UOL – Como os últimos governos, em nível nacional e estadual, lidaram com a questão do transporte ferroviário e metroviário?
Pasin –
Na semana passada, o governo federal reduziu o IPI (Imposto sobre Produtos Industrializados) dos automóveis populares para estimular a venda de carros, cedendo às pressões das montadoras. Existem outros mecanismos para estimular a economia. As montadoras há anos e anos batem recorde de produção. Reduzir o IPI significa menos arrecadação, menos dinheiro para o governo investir em educação e em transporte público. É claro que cada cidadão deve ter seu carro, mas tirar dinheiro do Estado para baixar impostos a esses setores é estimular o aumento de automóveis. Essa política é constante desde o governo de Juscelino Kubistchek (1956-1961). Hoje não temos nenhuma ferrovia de passageiros no país. Todo o transporte é feito por rodovia.

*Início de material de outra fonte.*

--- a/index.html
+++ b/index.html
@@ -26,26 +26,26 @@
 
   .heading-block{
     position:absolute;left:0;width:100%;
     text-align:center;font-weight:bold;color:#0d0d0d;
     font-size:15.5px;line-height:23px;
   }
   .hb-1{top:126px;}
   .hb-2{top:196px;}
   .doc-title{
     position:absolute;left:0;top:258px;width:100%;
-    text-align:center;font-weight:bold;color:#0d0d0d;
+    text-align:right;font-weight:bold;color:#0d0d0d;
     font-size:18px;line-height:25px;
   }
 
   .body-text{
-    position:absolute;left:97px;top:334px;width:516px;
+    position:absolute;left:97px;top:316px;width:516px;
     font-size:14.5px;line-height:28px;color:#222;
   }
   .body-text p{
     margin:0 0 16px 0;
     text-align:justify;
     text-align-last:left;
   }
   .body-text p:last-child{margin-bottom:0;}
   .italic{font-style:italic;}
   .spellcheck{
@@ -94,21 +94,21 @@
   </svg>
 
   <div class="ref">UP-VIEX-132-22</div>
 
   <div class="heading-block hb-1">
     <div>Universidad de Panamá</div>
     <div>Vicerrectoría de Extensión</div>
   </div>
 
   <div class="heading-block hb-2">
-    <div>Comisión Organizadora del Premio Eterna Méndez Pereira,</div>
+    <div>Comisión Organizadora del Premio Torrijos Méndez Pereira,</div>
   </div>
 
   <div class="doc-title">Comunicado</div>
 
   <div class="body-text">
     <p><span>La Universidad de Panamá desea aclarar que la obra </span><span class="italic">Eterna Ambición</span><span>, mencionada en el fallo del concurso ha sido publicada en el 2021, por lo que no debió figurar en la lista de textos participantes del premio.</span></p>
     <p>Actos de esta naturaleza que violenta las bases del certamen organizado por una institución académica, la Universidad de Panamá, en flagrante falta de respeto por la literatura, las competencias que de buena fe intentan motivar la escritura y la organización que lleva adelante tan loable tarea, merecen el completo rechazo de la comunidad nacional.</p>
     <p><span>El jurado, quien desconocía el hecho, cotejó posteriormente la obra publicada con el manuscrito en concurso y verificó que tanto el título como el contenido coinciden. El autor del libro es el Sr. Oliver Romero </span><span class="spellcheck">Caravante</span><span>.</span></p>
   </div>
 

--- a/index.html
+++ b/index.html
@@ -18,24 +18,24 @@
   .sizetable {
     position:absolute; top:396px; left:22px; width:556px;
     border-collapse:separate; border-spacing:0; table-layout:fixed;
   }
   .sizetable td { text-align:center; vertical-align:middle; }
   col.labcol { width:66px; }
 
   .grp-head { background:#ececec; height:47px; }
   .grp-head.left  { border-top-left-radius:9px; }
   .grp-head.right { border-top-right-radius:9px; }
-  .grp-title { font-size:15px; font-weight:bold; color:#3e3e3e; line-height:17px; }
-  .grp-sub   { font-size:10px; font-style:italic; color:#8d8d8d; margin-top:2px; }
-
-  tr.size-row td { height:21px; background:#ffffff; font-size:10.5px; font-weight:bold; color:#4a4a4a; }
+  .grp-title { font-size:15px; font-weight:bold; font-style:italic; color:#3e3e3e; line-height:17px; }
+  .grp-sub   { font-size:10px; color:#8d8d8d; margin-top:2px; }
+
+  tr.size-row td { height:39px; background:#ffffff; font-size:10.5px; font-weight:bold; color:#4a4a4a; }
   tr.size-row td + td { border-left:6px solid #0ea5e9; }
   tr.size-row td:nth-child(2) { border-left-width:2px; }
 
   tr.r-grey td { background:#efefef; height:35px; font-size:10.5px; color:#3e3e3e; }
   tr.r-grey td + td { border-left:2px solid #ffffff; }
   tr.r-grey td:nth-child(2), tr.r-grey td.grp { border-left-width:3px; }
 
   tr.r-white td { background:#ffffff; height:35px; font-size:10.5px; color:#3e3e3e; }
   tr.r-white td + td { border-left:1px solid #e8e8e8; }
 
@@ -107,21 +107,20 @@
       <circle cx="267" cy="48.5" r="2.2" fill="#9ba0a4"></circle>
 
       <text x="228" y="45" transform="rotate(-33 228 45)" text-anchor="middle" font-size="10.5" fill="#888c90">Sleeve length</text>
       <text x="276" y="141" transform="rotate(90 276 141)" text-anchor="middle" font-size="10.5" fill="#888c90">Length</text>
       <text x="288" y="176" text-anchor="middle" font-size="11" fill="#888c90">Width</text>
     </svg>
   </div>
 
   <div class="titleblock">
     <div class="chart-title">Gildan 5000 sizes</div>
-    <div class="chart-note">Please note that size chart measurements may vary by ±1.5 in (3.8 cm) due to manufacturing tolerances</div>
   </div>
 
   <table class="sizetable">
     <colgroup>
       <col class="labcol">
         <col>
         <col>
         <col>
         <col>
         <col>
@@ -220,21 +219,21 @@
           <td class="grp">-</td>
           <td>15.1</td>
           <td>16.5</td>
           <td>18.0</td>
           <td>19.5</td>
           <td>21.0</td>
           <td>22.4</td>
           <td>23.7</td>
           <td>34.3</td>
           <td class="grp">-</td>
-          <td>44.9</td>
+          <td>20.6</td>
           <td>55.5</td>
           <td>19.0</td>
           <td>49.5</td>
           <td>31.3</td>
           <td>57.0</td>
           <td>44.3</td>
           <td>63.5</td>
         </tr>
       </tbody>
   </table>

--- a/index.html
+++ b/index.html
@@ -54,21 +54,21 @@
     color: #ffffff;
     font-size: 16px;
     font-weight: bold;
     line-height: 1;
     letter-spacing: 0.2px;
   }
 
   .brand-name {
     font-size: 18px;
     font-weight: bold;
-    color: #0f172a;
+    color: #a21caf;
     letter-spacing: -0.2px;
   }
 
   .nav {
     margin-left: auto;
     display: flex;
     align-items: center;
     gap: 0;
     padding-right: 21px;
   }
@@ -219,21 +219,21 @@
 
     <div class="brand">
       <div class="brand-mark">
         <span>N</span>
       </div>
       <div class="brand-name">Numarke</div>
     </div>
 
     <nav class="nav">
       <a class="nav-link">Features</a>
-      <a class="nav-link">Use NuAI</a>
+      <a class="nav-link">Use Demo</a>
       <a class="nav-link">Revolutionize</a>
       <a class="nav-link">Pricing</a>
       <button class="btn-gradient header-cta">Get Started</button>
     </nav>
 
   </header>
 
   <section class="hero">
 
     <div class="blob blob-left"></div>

UOL – O senhor acha que os últimos governos de São Paulo poderiam ter tratado melhor a questão do transporte metroviário e ferroviário ou esses problemas todos, como as falhas constantes, a superlotação, entre outros, eram inevitáveis por conta desse déficit histórico de investimentos a que o senhor se referiu?
Pasin –
Em São Paulo há um atraso brutal de investimento do metrô. Basta comparar o que temos de metrô na capital paulista com outras capitais do mundo. Não preciso nem usar exemplos da Europa. É só comparar com a Cidade do México. Dos investimentos feitos pelos governos do PSDB, boa parte é propaganda. A ampliação e modernização não estão sendo feitas no ritmo que o governo aponta. E o que é feito é totalmente sem planejamento. Por exemplo: a modernização do sistema de controle das vias do metrô está absolutamente atrasada, justamente porque segue os interesses de grandes empresas privadas. Já era para estar concluída nas linhas 2-verde e 3-vermelha. A modernização e substituição da frota de trens não respeitaram os requisitos estabelecidos pelo próprio quadro técnico do metrô


UOL – Quais requisitos foram desrespeitados?
Pasin –
Um exemplo são os trens novos da linha 3, que não possuem portas nas cabines [do condutor], diferentemente dos trens antigos. Se ocorrer uma falha nas portas, o operador é obrigado a sair do trem por dentro, passando pelo meio dos passageiros. No horário de pico, com o trem lotado, esse processo demora muito. Pode parecer uma coisa aparentemente simples, mas que pode significar uma paralisação muito maior. Cinco, dez minutos de paralisação, no horário de pico, são suficientes para superlotar as plataformas, prejudicando a circulação em toda a linha. Isso quando algum passageiro desesperado não aciona o botão de proteção, o que provoca paralisações ainda maiores. Outro problema dos trens novos é o ar condicionado, que para de funcionar se houver qualquer interrupção de energia. Imagina o que é um vagão com 11 pessoas por metro quadrado, sem nenhuma janela para abrir, parado? As pessoas ficam desesperadas. Na CPTM (Companhia Paulista de Trens Metropolitanos), houve aumento no número de trens para atender a demanda crescente de usuários, mas não houve uma readequação das subestações de energia. Por isso o aumento das falhas.